Critique de livre : "Yellowface", de RF Kuang

Critique de livre : « Yellowface », de RF Kuang

Si cela se lit comme une critique assez directe des conversations contemporaines sur la race et l’appropriation, c’est parce que c’est le cas. Ce n’est pas un livre subtil. C’est en fait si évident qu’on se demande pourquoi Kuang utilise l’artifice d’un narrateur peu fiable. Je n’arrêtais pas de m’attendre à ce que tout le roman se transforme en quelque chose de plus élaboré, de plus complexe – de devoir faire correspondre June, de la surprendre en train de mentir dans un mensonge, de faire l’expérience d’une sorte de révélation à partir d’une accumulation de preuves. Au lieu de cela, la méthodologie de June consiste systématiquement à dire au lecteur ses offenses et à leur offrir des justifications fragiles.

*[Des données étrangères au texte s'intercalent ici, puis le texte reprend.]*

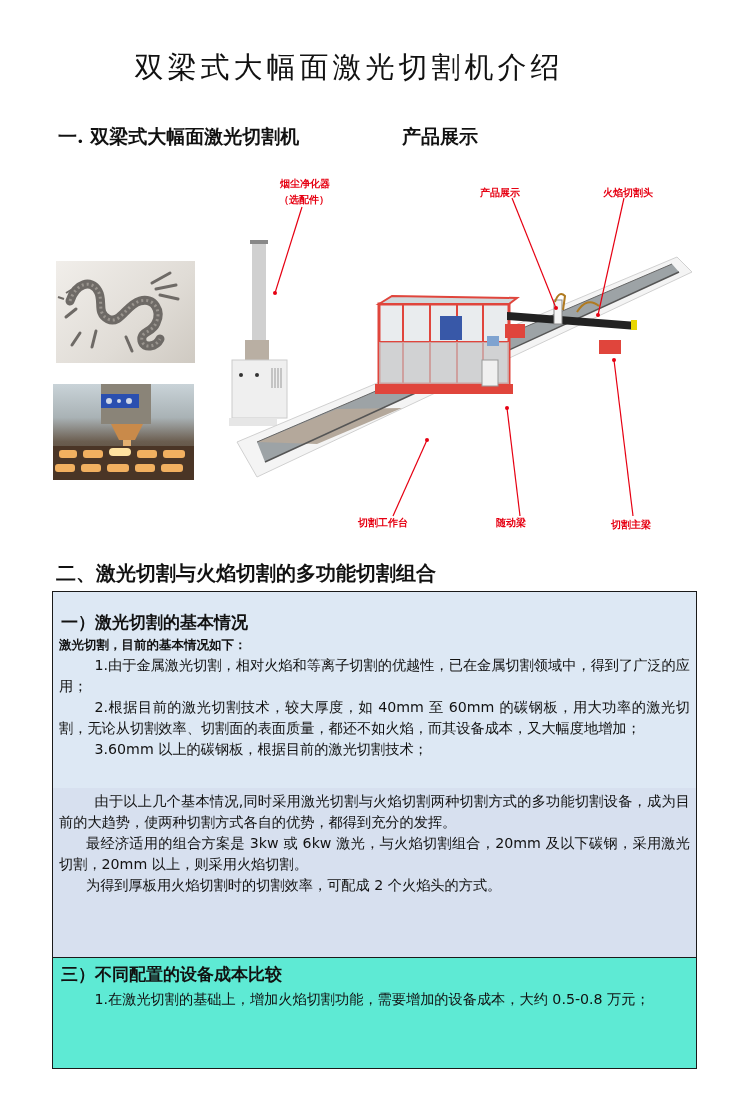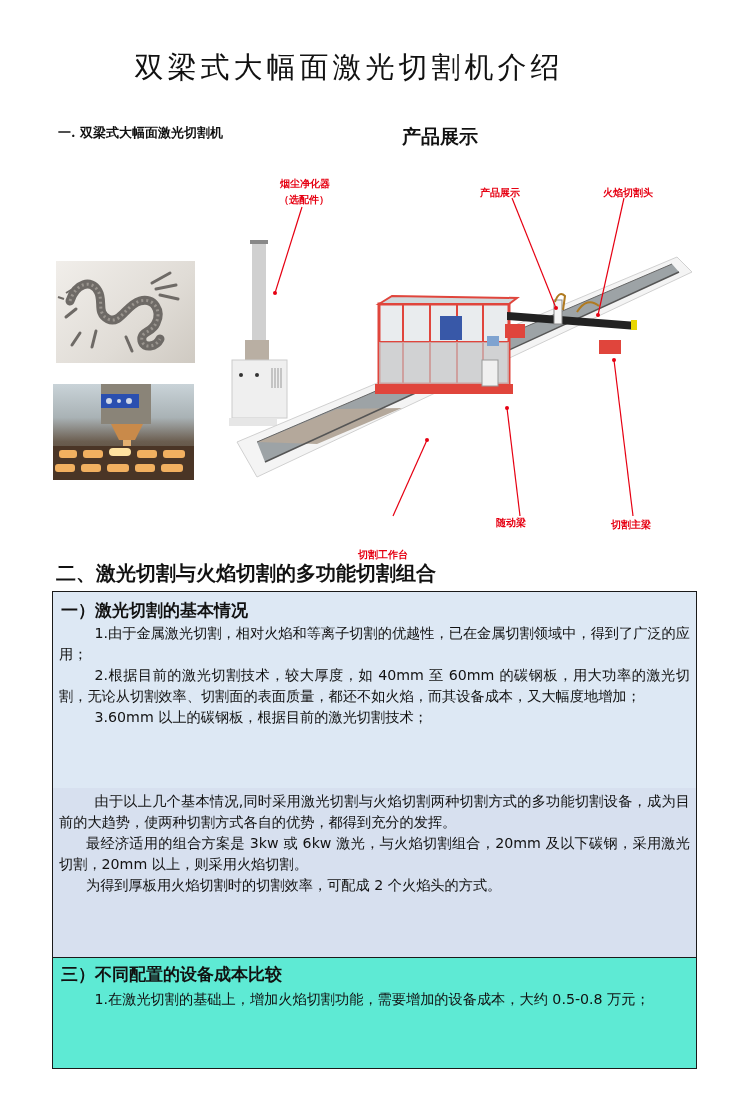"一. 双梁式大幅面激光切割机" .h1 { font-size: 13px -> 19px }
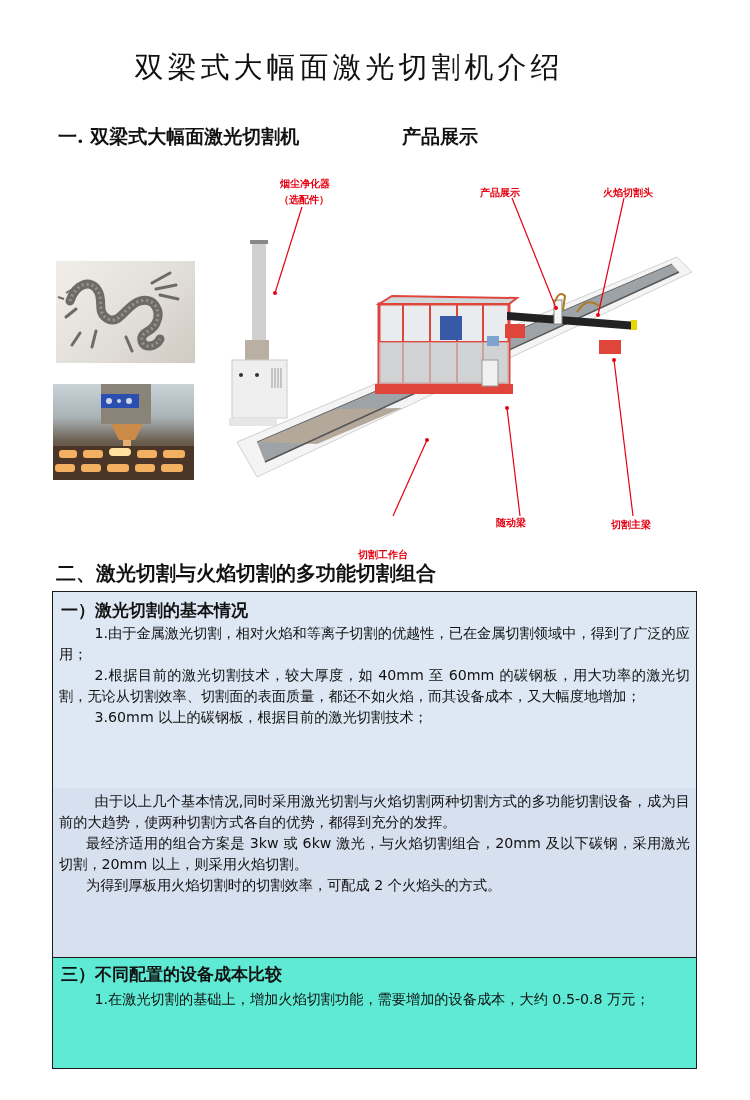"切割工作台" div.lbl { margin-top: 32px -> none }
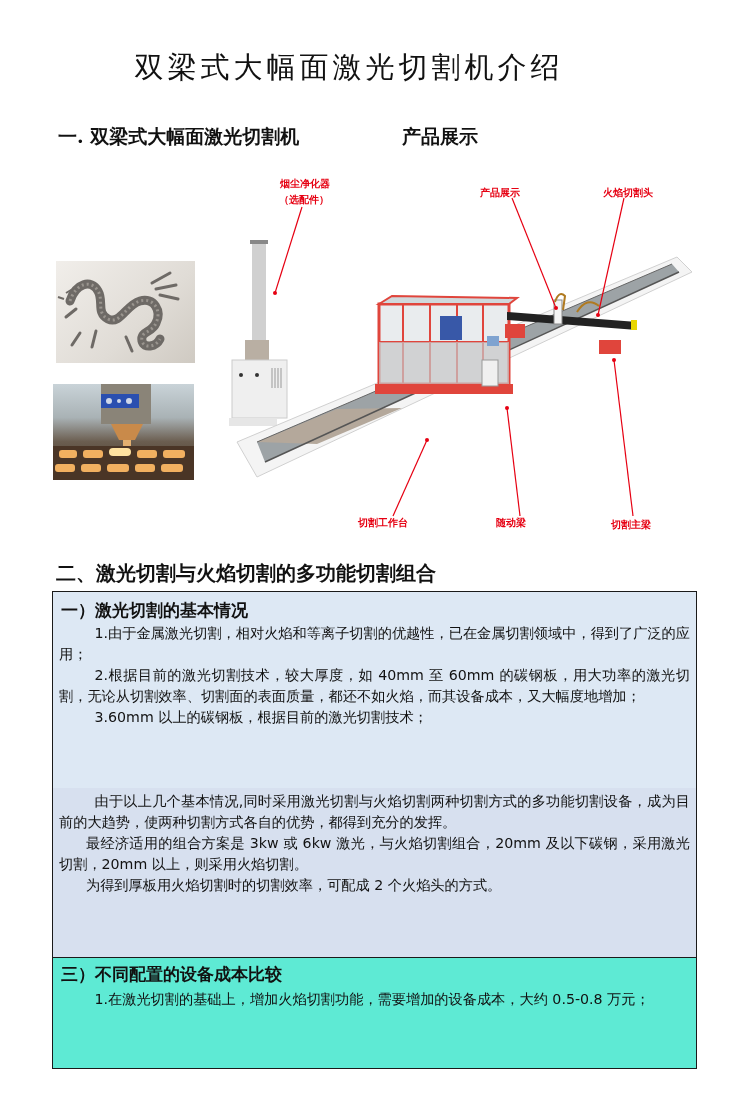"一）激光切割的基本情况" .sec-h { padding: 5px 0 0 8px -> 17px 0 0 8px }
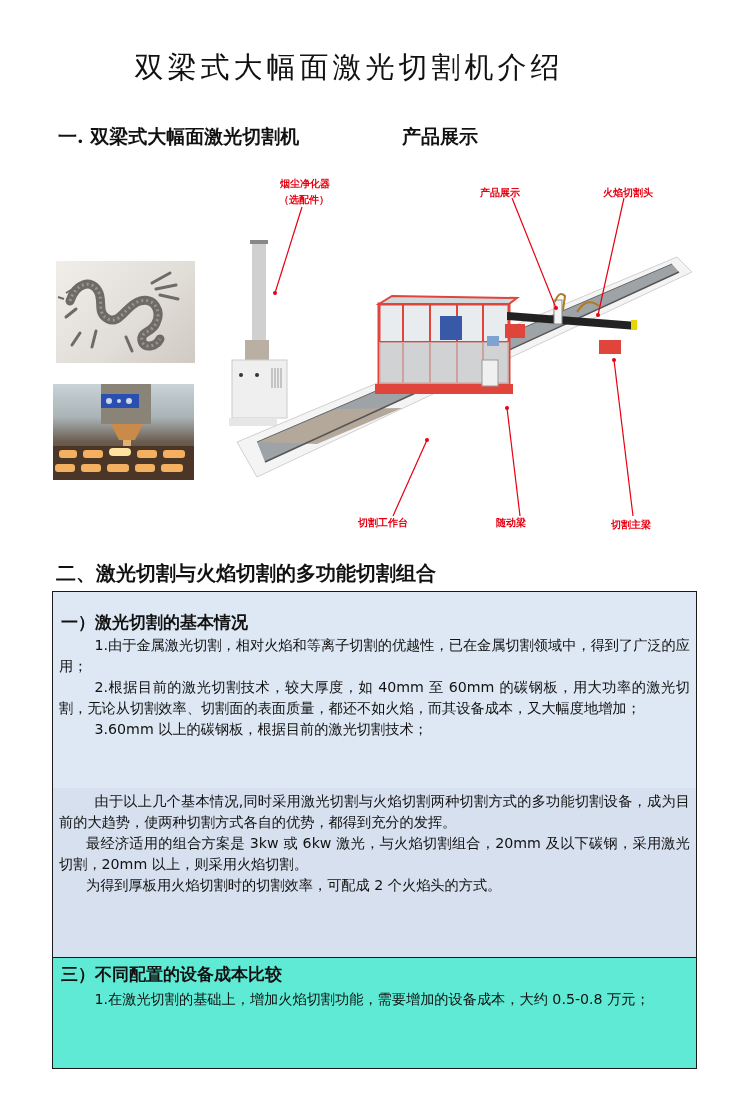"激光切割，目前的基本情况如下：" div.sub-b { html: none -> <div>激光切割，目前的基本情况如下：</div> }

Le livre est plus excitant et efficace quand il y a un grain à lire. June se présente comme une érudite compétente, mais lorsqu’elle fait des références classiques ou philosophiques, ce sont des lectures maladroites ou erronées (confondre les ménades avec les naïades lorsqu’on parle d’Orphée, par exemple) ; elle se présente comme une bonne écrivaine, mais les quelques extraits que l’on voit de sa prose, distincte de celle d’Athéna, sont chargés de clichés. Sa relation avec Athéna et le travail d’Athéna est le site de la plus grande ambiguïté, où elle révise le plus brutalement les déclarations précédentes ou passe sous silence les contradictions au service de sa propre expérience : au début, June prétend que la vie d’Athéna était parfaite, mais révèle plus tard, tout en traversant une tempête sur les réseaux sociaux. , qu’Athéna a reçu des menaces de mort et du vitriol pour avoir fréquenté un homme blanc. Ces moments suggèrent les types de couches et d’intrigues que le livre aurait pu maintenir s’il n’était pas si déterminé à montrer sa main.

Cette évidence n’est pas nécessairement un défaut, mais elle est déroutante. Un narrateur peu fiable déstabilise un texte, attirant notre attention sur la manière dont nos protocoles de lecture leur accordent un certain degré d’autorité sans trouble. Cela ne se limite pas non plus à la fiction en prose: les trois dernières années ont vu une série de discours sur Art Monster enracinés dans les ambiguïtés et les subjectivités de la paternité et la question de savoir à qui une histoire peut légitimement appartenir. Désaccords sur le fond de « Tár » ; la frénésie autour de l’article de magazine de Robert Kolker « Who Is the Bad Art Friend? »; la question de savoir quelle histoire est vraiment racontée dans la nouvelle « Cat Person » de Kristen Roupenian — ces conflits sondent les frontières poreuses entre l’art et la vie et alimentent des vagues de fascination et de dégoût sur les réseaux sociaux. « Yellowface » est une sorte d’histoire d’Art Monster, mais qui ne peut laisser place à l’ambiguïté ou à la révélation sans se précipiter pour remplir cet espace.

Quand « Yellowface » est une satire, je veux qu’elle soit plus nette ; quand c’est de l’horreur, je veux que ce soit plus effrayant ; quand c’est une histoire de fantômes, je veux que ce soit plus obsédant ; quand il évoque une relation vampirique, parasitaire, je veux qu’il soit plus invitant, plus ambigu, plus étrange. Au lieu de cela, toute sa fluidité de genre est au service de la même franchise brutale. Peut-être que l’ironie ultime du livre est ce qu’il a en commun avec son protagoniste : comme June elle-même, « Yellowface » semble désespérée de ne pas être mal comprise.